Eugenia atinó a responder que al lado había un baño con la misma vista, pero los hombres no querían oír razones. Volvieron al día siguiente y se dio cuenta con horror que la tenían muy fichada: conocían su vida desde el momento en que había bajado del barco.

–Sabían cosas de mí que yo ni siquiera recordaba.

Tal vez les bastó el susto que le dieron, o repensaron el asunto de la sombra, pero no volvieron a molestarla.

Eugenia Sacerdote trabajó hasta que sus ojos se lo permitieron. Produjo muchos artículos, recibió premios y nunca le gustó hablar demasiado de los honores. Hace un año decidió grabar sus recuerdos: quería dejar un testimonio de su vida para sus nietos, que supieran cómo fue la Italia del fascismo. Pero lo que iba a ser un texto familiar fue pasando de manos y se convirtió en un pequeño libro: De los Alpes al Río de la Plata, editado por Leviatán.

Hoy extraña los libros y la autonomía.

–Tengo amigas amables que me leen cuando pueden.
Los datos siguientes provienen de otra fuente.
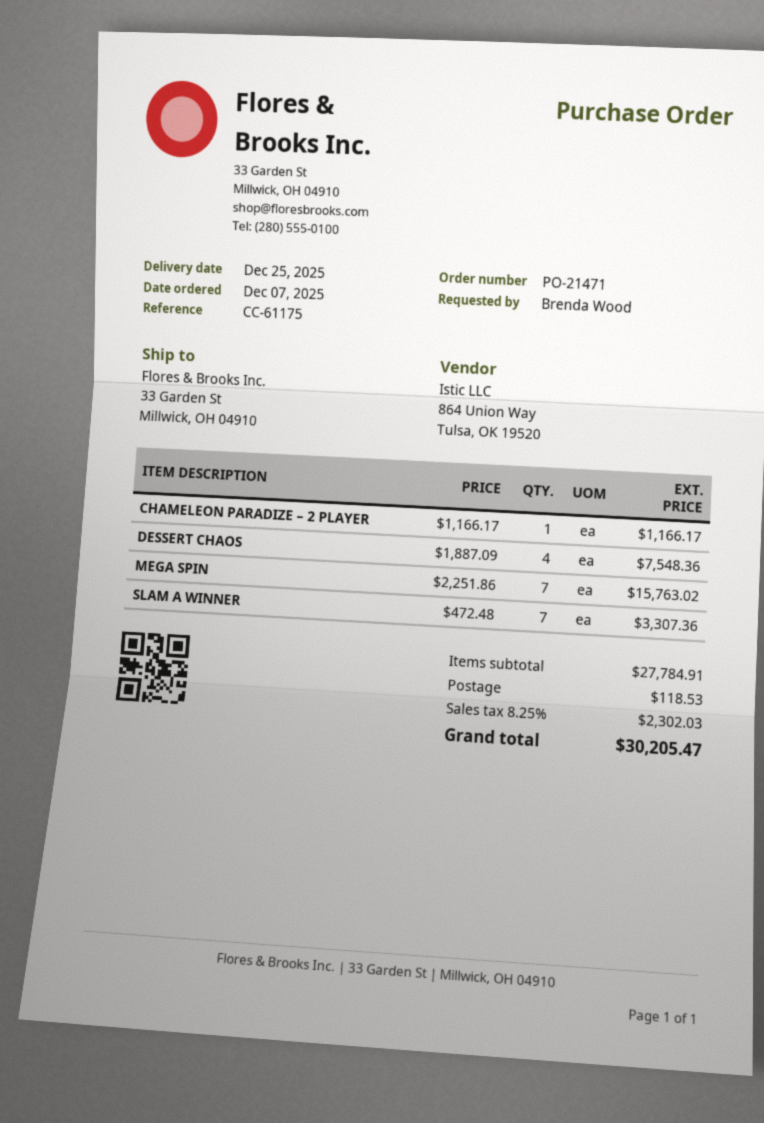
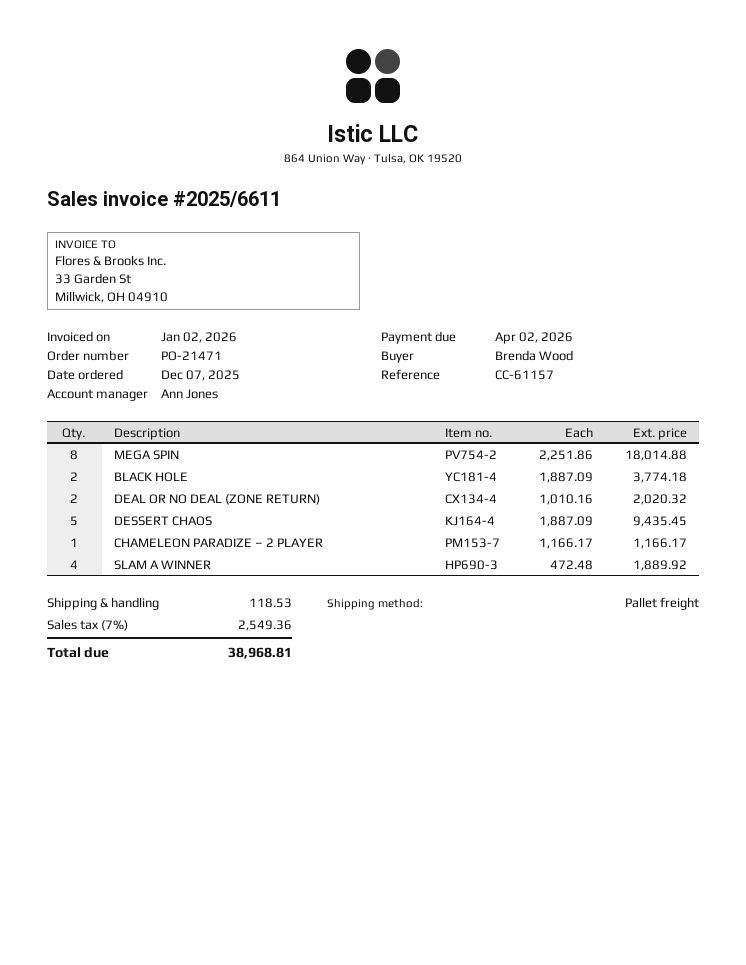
reference: CC-61175 -> CC-61157
DESSERT CHAOS: 4 x 1887.09 = 7548.36 -> 5 x 1887.09 = 9435.45
MEGA SPIN: 7 x 2251.86 = 15763.02 -> 8 x 2251.86 = 18014.88
SLAM A WINNER: 7 x 472.48 = 3307.36 -> 4 x 472.48 = 1889.92
BLACK HOLE: none -> 2 x 1887.09 = 3774.18
DEAL OR NO DEAL (ZONE RETURN): none -> 2 x 1010.16 = 2020.32
tax: 8.25% = 2302.03 -> 7% = 2549.36
total: 30205.47 -> 38968.81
Pero para todo necesito pedir que alguien me acompañe. Es muy duro depender de los demás. Muy terrible.

Tiene un equipo de música junto al sillón, donde oye libros. Oye con la voracidad con la que antes leía. Primero acudió a la biblioteca de ciegos argentina, pero dice que allí sólo tienen 600 títulos y ya agotó todo lo que le interesaba. Entonces recurrió a la italiana, que incluye diez mil volúmenes. Periódicamente recibe una caja con casetes, que son para ella una fiesta. También le envían la grabación de una revista científica italiana, que la mantiene actualizada.

–De la biblioteca, me interesa sobre todo la historia. Ahora pedí que me manden algo sobre el Islam, porque me gustaría saber más. Sé tan poco de ese tema.

Nunca fue creyente.

–No sé si existe un Dios. Siempre pensé que si existiera, no dejaría que pasaran tantas barbaridades.

Sus ojos, aunque no ven, sonríen un poco.